I've had a Rev2 MRT for a year or two now.

Reliability: They are very well screwed together, and engines and gearboxes are strong. The head gasket went on mine, not uncommon on any turbocharged car. Using the correct coolant is essential to prevent head corrosion and HG failure. Many insist on Toyota ForLife, but any good 'red' coolant with corrosion inhibitors works fine. Although generally reliable, turbos have a myriad of systems and sensors; the engine is festooned with sensors and solenoids, even the power-steering system is separately ECU controlled, so there is a lot potentially to go wrong. Having said that, in 14k miles, other than the HG going, the only snag I've had on mine is a leaking PAS rack seal. It is possible to diagnose ECU fault codes on the car yourself with nothing more than a paperclip, however!

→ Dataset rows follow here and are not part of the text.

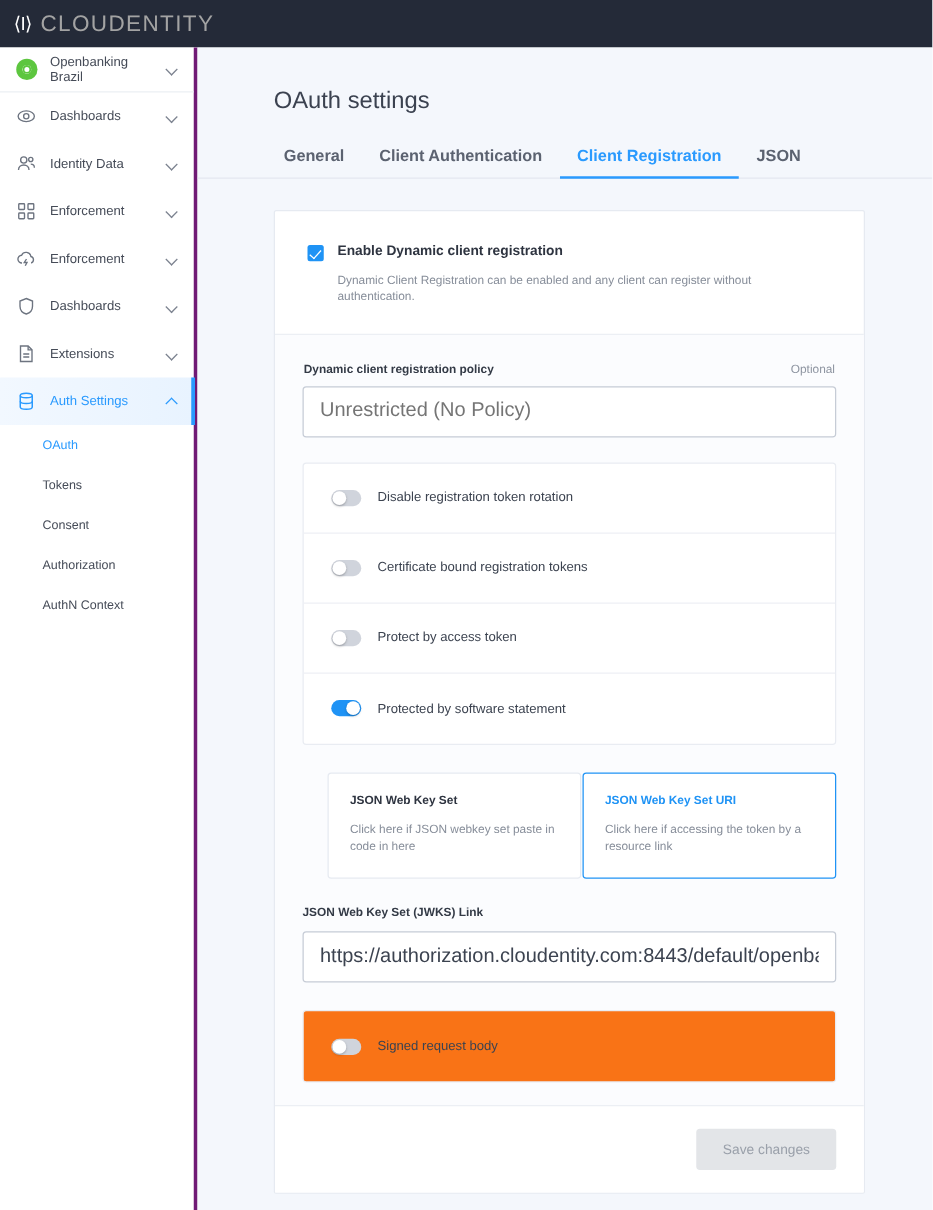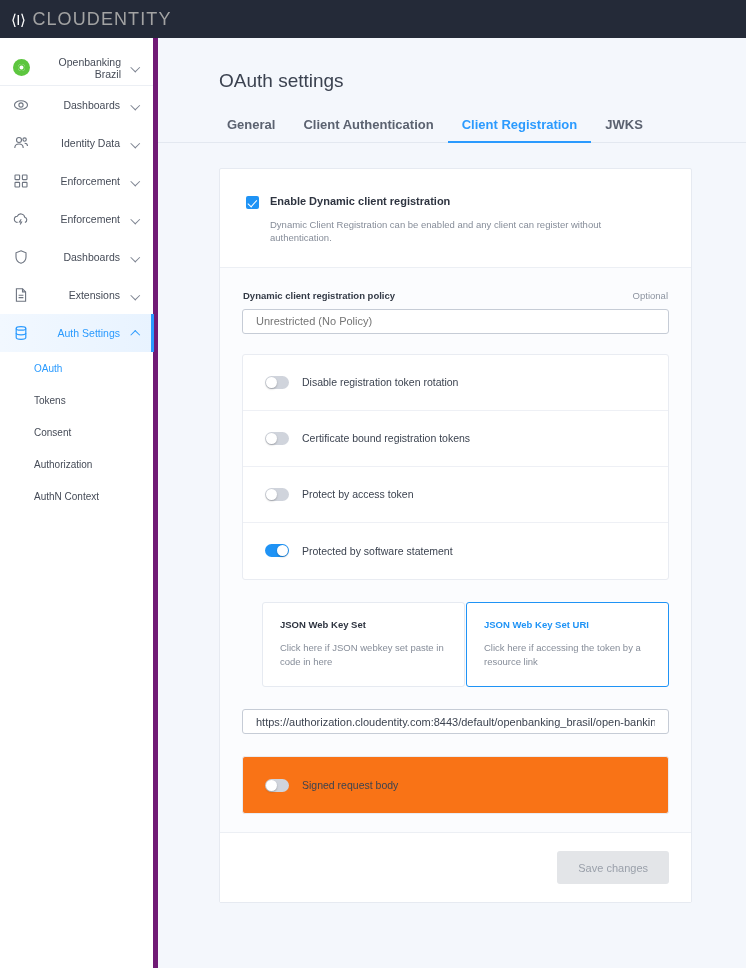"Openbanking Brazil" .sidebar { border-right: 5px solid #701a75 -> 3px solid #701a75; padding-top: 12px -> 0; text-align: right -> none }
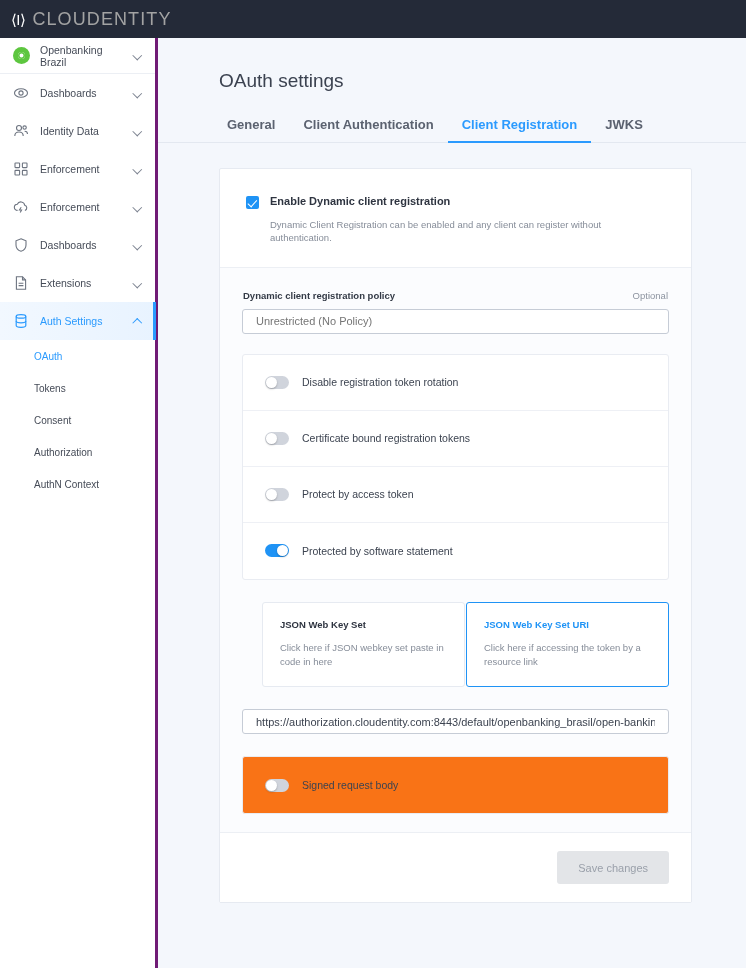"JWKS" div.tab { text: JWKS -> JSON }
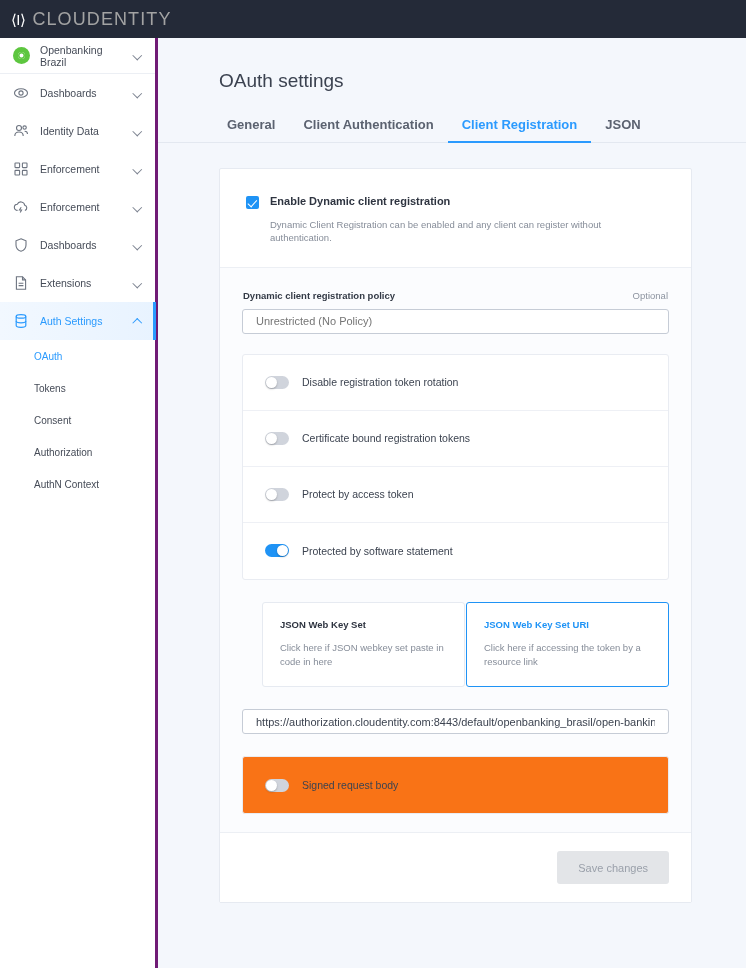"Unrestricted (No Policy)" .text-input { font-size: 11px -> 16px; height: 25px -> 41px }
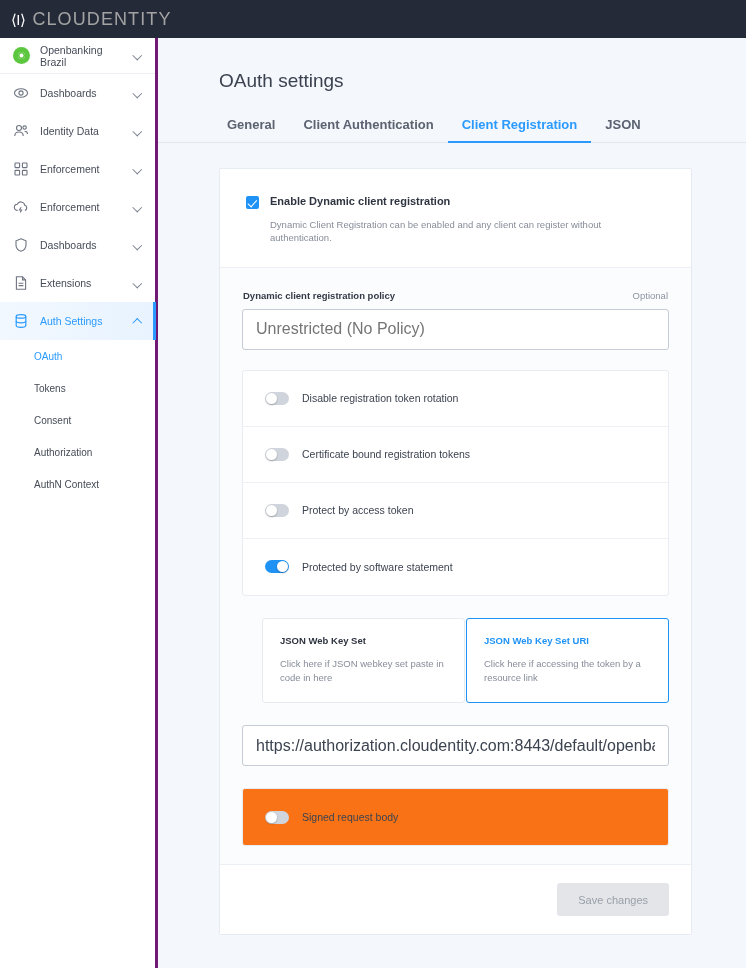"JSON Web Key Set (JWKS)" div.jwks-label { html: none -> <div>JSON Web Key Set (JWKS) Link</div> }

Bootspace: It's pretty deep in the back, useful enough. You'll get a set of golf clubs in easily. There is some room in the nose but not much. Some owners take the spare wheel out of the nose and use the extra space. You'll even get a fair amount of shopping behind the seats.

Parts: Haven't had a problem obtaining them, though parts are expensive. I've sourced the odd bit from Toyota and most things are already in the UK. Certainly Toyota UK have been fine with supplying MR2T-specific parts. Haven't used them for maintenance, as anyone using Toyota to work on their MRT needs their head examined. There are plenty of specialists, 3S, Millway, Fensport, Rogue etc. These outfits are good for performance parts as well.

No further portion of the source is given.